» Provided records:
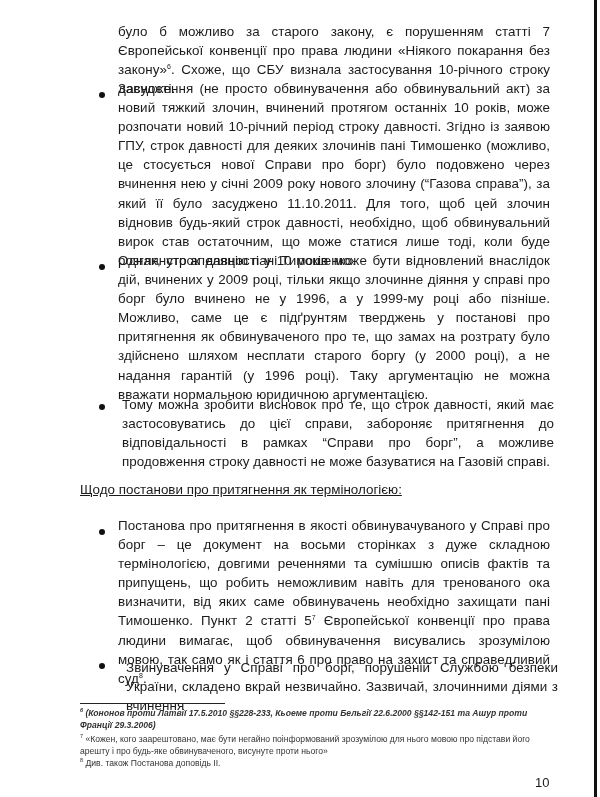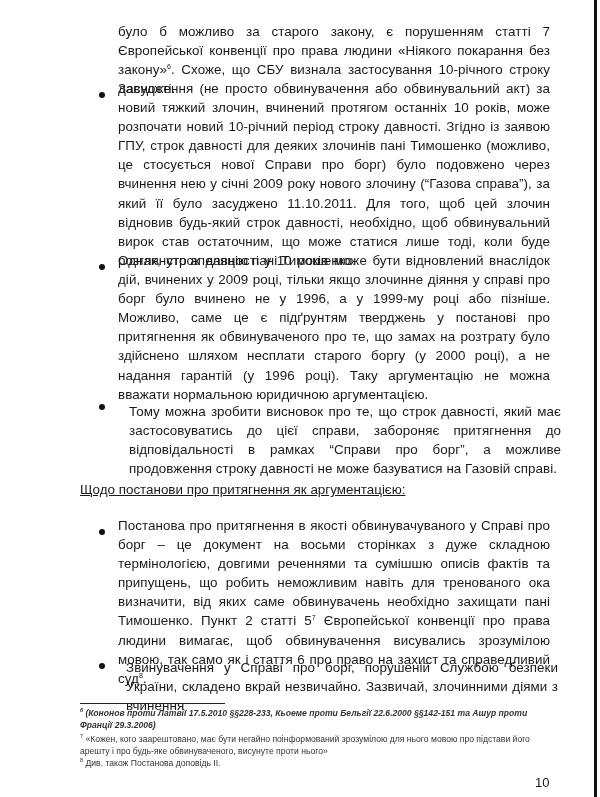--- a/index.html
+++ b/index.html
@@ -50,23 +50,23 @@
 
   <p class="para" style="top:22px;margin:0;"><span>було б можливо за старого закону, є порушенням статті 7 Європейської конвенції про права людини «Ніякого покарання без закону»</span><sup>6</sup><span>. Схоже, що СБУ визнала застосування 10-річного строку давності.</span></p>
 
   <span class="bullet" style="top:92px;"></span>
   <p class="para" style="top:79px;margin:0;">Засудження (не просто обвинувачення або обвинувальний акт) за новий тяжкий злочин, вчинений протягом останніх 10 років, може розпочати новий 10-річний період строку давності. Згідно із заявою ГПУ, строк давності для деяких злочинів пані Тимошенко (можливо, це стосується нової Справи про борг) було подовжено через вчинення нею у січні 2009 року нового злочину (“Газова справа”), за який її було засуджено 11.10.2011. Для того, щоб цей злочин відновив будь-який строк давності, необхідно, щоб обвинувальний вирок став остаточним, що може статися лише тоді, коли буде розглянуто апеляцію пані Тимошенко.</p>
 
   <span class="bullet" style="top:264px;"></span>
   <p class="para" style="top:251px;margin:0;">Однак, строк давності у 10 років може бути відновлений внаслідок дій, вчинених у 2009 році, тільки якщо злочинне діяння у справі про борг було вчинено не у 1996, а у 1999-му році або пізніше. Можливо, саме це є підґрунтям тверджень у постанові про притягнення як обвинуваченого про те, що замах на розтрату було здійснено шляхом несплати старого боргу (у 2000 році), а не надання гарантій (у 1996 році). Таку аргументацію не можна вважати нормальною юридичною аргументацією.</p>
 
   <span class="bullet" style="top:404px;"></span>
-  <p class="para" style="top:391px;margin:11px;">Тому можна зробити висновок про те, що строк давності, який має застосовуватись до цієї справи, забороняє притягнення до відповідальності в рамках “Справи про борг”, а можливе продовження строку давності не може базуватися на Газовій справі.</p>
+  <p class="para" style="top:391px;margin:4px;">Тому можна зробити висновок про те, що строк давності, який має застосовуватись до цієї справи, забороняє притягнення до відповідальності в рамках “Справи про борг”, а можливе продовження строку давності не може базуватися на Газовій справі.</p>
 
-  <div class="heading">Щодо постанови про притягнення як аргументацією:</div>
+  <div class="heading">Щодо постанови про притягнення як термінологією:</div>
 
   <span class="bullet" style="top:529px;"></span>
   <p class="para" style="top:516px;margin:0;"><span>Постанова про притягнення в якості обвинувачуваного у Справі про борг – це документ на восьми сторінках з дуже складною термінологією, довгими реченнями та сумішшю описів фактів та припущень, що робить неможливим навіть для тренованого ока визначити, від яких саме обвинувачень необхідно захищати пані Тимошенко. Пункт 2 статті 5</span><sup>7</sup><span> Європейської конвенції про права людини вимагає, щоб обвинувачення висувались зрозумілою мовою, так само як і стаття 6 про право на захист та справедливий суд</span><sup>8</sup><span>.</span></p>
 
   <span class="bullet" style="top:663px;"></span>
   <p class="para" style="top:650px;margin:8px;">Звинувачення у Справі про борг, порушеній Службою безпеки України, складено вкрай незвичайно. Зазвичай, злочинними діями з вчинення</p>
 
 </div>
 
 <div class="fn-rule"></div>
* * *
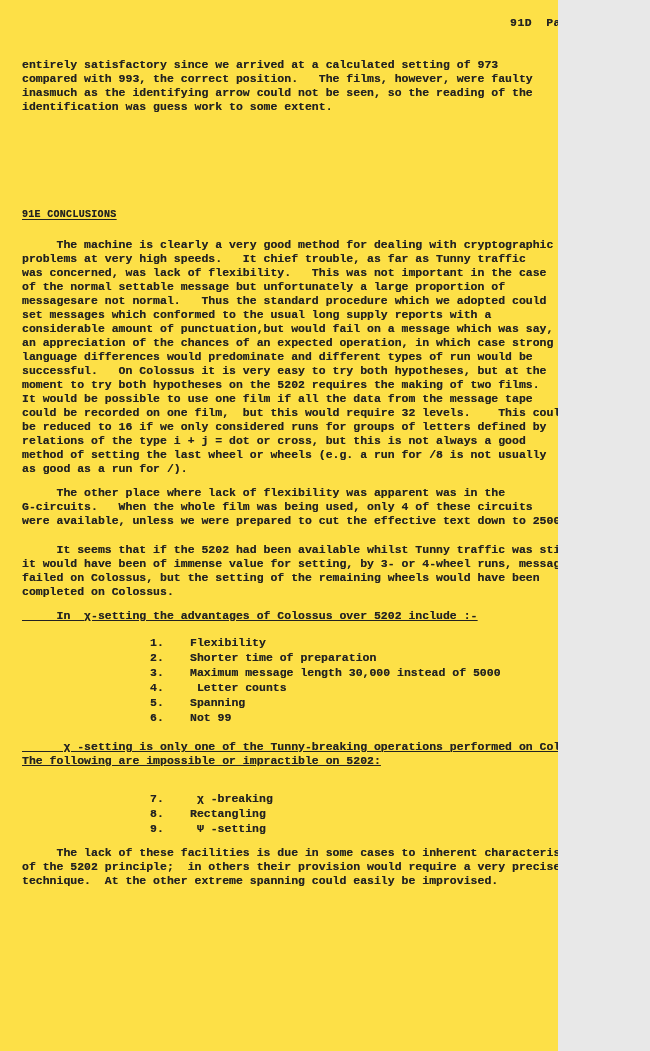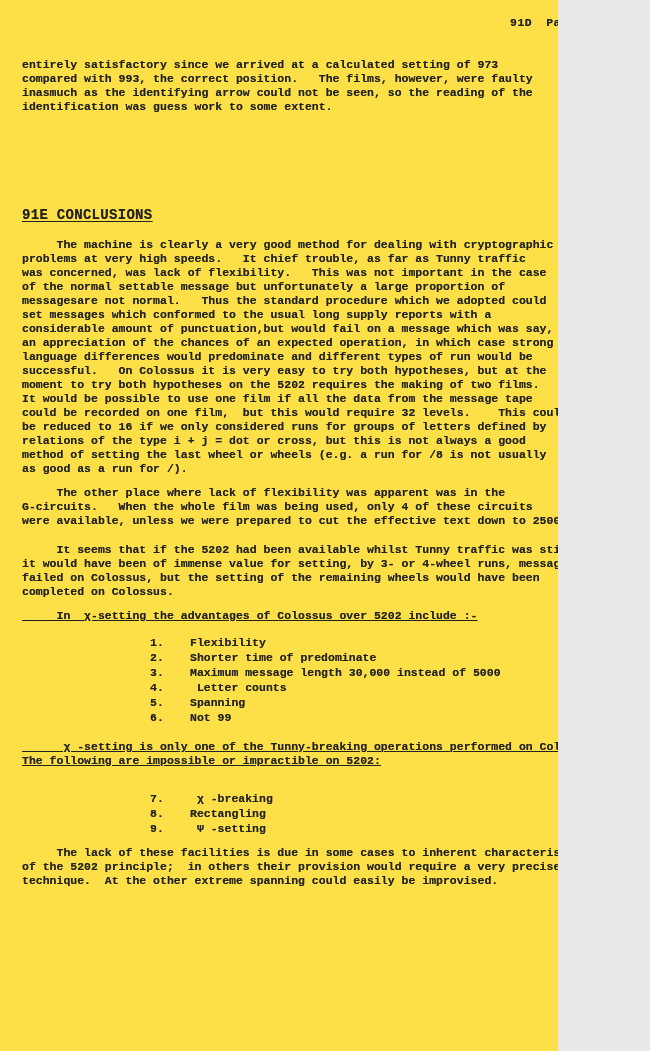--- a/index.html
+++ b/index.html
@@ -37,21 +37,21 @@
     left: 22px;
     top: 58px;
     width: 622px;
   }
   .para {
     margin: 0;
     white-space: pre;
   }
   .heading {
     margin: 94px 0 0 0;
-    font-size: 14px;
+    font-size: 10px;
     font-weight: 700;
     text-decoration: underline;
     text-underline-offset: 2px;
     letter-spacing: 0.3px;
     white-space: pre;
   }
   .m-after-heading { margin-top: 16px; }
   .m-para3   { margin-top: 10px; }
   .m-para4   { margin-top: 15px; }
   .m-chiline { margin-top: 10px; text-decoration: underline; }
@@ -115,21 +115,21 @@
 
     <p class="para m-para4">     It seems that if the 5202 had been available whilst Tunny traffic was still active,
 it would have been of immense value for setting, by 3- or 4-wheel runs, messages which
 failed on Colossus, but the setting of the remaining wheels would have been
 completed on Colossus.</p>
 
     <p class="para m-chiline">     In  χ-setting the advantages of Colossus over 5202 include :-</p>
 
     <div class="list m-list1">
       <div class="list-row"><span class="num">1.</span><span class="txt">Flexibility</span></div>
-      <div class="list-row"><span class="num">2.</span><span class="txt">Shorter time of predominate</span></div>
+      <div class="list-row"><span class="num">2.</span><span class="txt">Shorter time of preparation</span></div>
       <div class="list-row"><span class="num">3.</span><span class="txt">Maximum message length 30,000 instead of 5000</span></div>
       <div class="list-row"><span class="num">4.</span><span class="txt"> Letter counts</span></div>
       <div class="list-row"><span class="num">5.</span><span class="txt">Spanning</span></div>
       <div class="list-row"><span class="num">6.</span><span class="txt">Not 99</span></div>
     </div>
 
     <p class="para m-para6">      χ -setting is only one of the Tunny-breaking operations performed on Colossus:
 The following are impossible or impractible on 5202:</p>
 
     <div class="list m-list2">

» How to complete this task: For the lines above, output exactly those from the line containing "time of predominate</span></div>" through the line containing "χ -setting is", and skip the others.

» Written response:
-      <div class="list-row"><span class="num">2.</span><span class="txt">Shorter time of predominate</span></div>
+      <div class="list-row"><span class="num">2.</span><span class="txt">Shorter time of preparation</span></div>
       <div class="list-row"><span class="num">3.</span><span class="txt">Maximum message length 30,000 instead of 5000</span></div>
       <div class="list-row"><span class="num">4.</span><span class="txt"> Letter counts</span></div>
       <div class="list-row"><span class="num">5.</span><span class="txt">Spanning</span></div>
       <div class="list-row"><span class="num">6.</span><span class="txt">Not 99</span></div>
     </div>
 
     <p class="para m-para6">      χ -setting is only one of the Tunny-breaking operations performed on Colossus:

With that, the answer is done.